We will concentrate on 3 different scenarios:

• Gradient descent with on NNs with multiple inputs and a single output.
• Gradient descent with on NNs with single input and multiple outputs
• Finally, we will learn how to use gradient descent with multiple inputs and multiple outputs

For making things easier we will divide it into two articles. This one will deal with the first two scenarios and lay the groundwork for next week's article where we implement the third scenario.

Let's make a little recap of gradient descent.

## Gradient descent recap for 1-input/1-output

All the scenarios of gradient descent we will study are variations of the case for 1-input and 1-output. Understanding the base case in-depth will help you understand the following material, so let's make a quick recap:

1. Setup: You have a training set that tells you which result (expected value) a given input should produce.

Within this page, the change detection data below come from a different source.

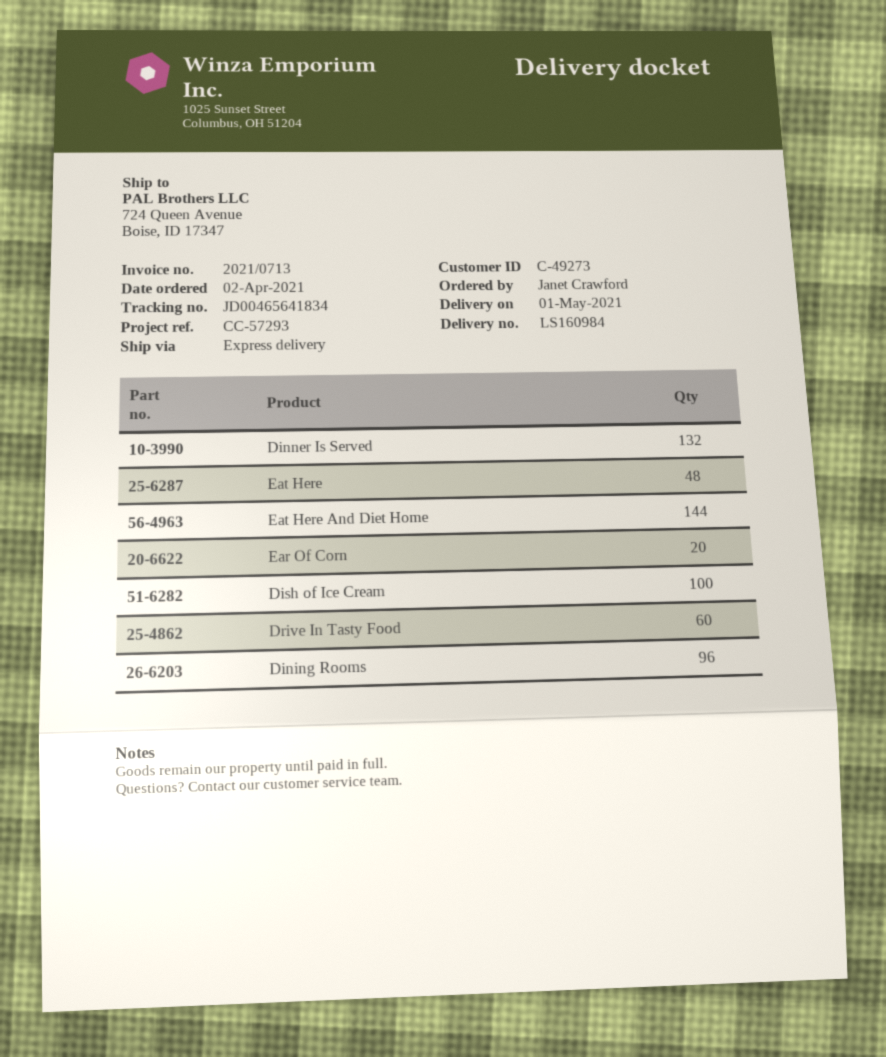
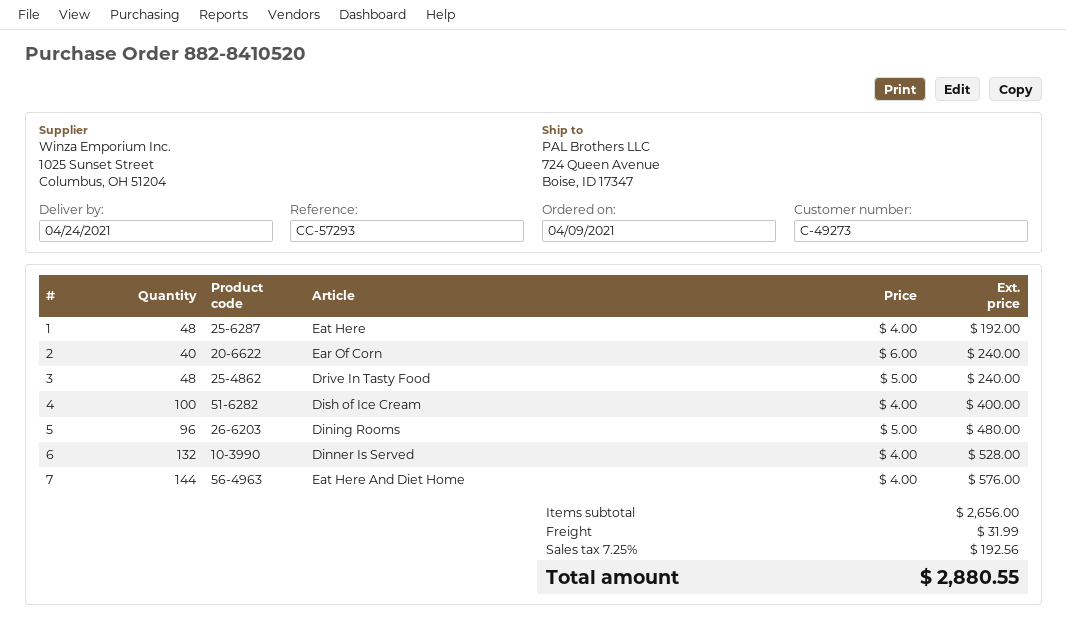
order date: 2021-04-02 -> 2021-04-09
delivery date: 2021-05-01 -> 2021-04-24
Ear Of Corn: 20 -> 40
Drive In Tasty Food: 60 -> 48

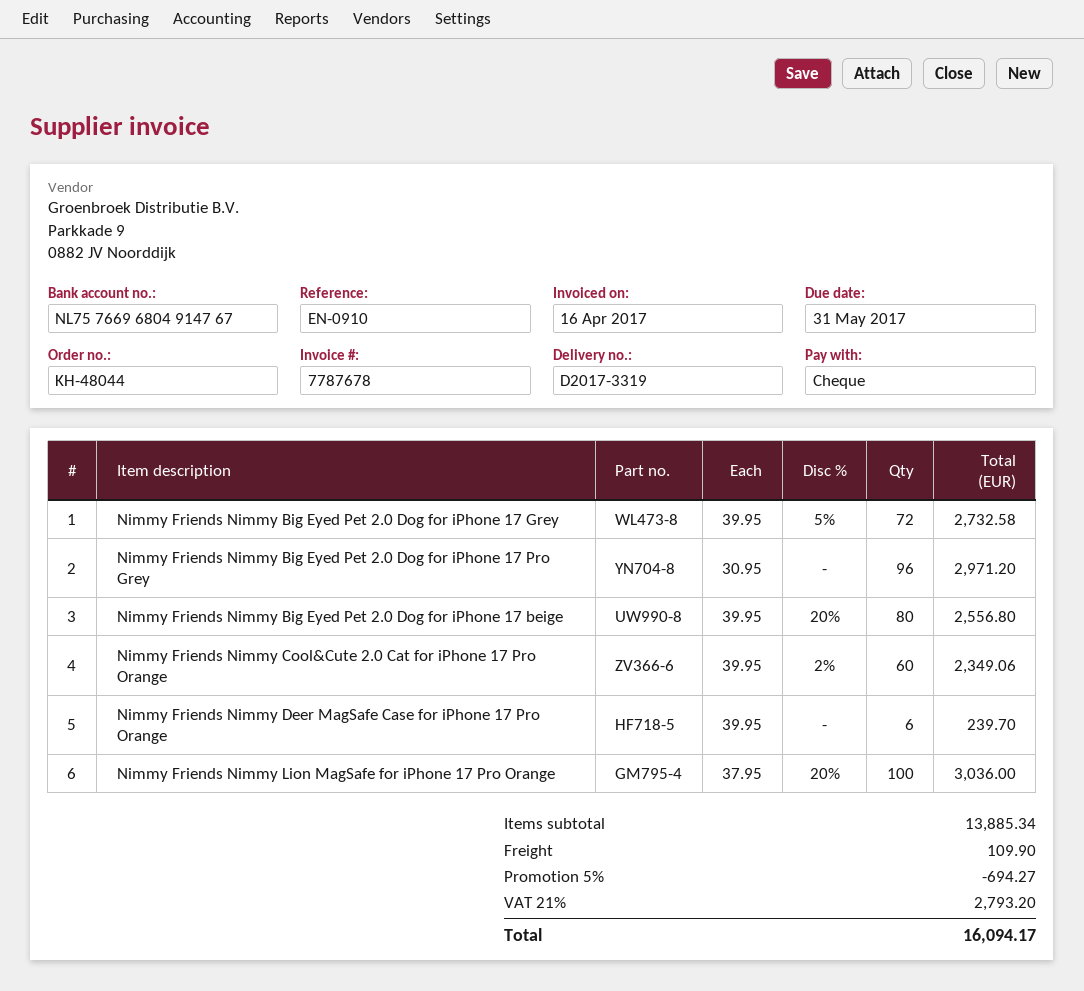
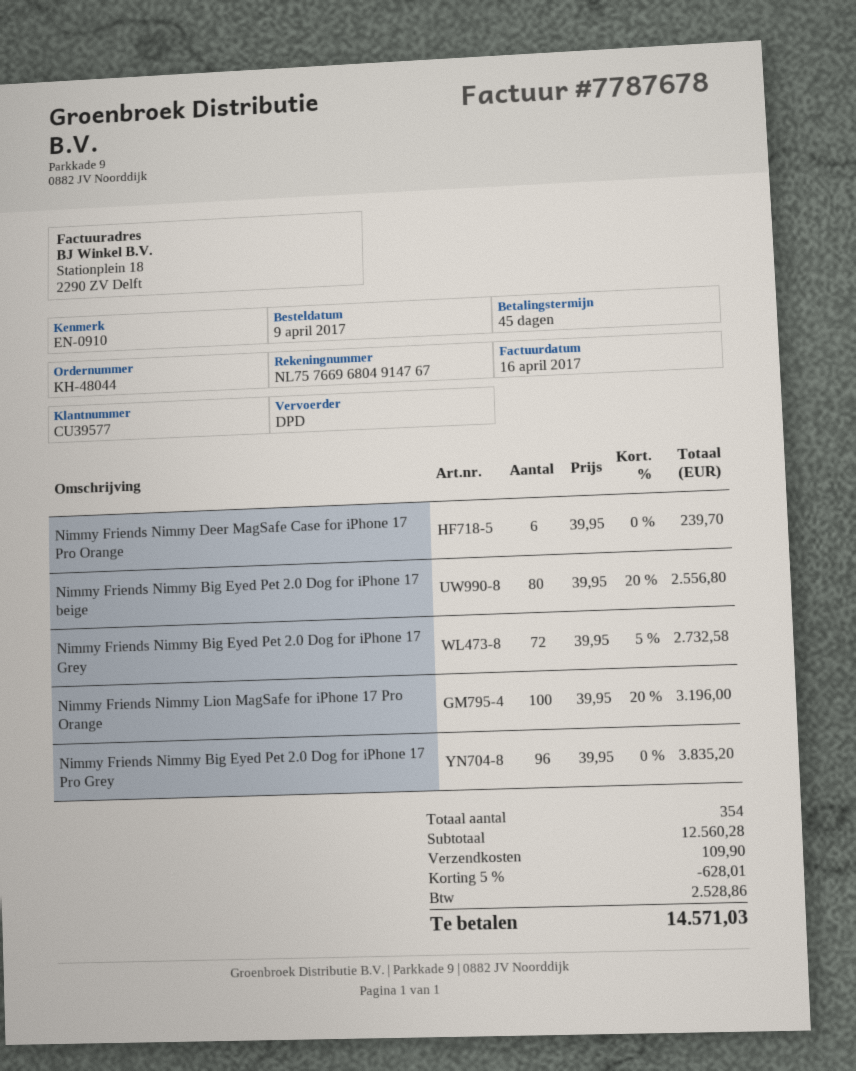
Nimmy Friends Nimmy Big Eyed Pet 2.0 Dog for iPhone 17 Pro Grey: 96 x 30.95 = 2971.20 -> 96 x 39.95 = 3835.20
Nimmy Friends Nimmy Cool&Cute 2.0 Cat for iPhone 17 Pro Orange: 60 x 39.95 - 2% = 2349.06 -> none
Nimmy Friends Nimmy Lion MagSafe for iPhone 17 Pro Orange: 100 x 37.95 - 20% = 3036.00 -> 100 x 39.95 - 20% = 3196.00
subtotal: 13885.34 -> 12560.28
discount: 5% = 694.27 -> 5% = 628.01
tax: 2793.20 -> 2528.86
total: 16094.17 -> 14571.03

This expected value is used to calculate the error in your network's prediction. Random initial values for your network's weights are set.
2. Prediction:: You feed the input to your neural network and use the initial value of your weight(s) to produce an estimate (predicted value)
3. Error assessment: You calculate how off your prediction is using the equation for error, which tells you how far the predicted value is from the expected value.
4. Correction: You calculate how much you need to adjust your weight(s). It's the product of the derivative, input and alpha values.
5. Iterate: Using the value of the error, you decide what to do next. If the error is 0 (or close) you can say that the current weights are good enough. If not, you can jump back to step 2 and run another weight-adjustment cycle.

These 5 steps will be our mental scaffold for the network's learning process. When dealing with a new configuration (multi-input, multi-output, or both), we will identify what is different and adapt the process.

As you will see next, the affected step is usually 4 because the way we calculate the correction factor for every weight changes a little depending on the topology of the network.

## Gradient descent: Multiple inputs - one output.

Let's see what a network with multiple inputs and a single output looks like: A network with many inputs and only one output has one weight associated with each of the inputs. This means that we will need to calculate the weight correction factor for every single one of them.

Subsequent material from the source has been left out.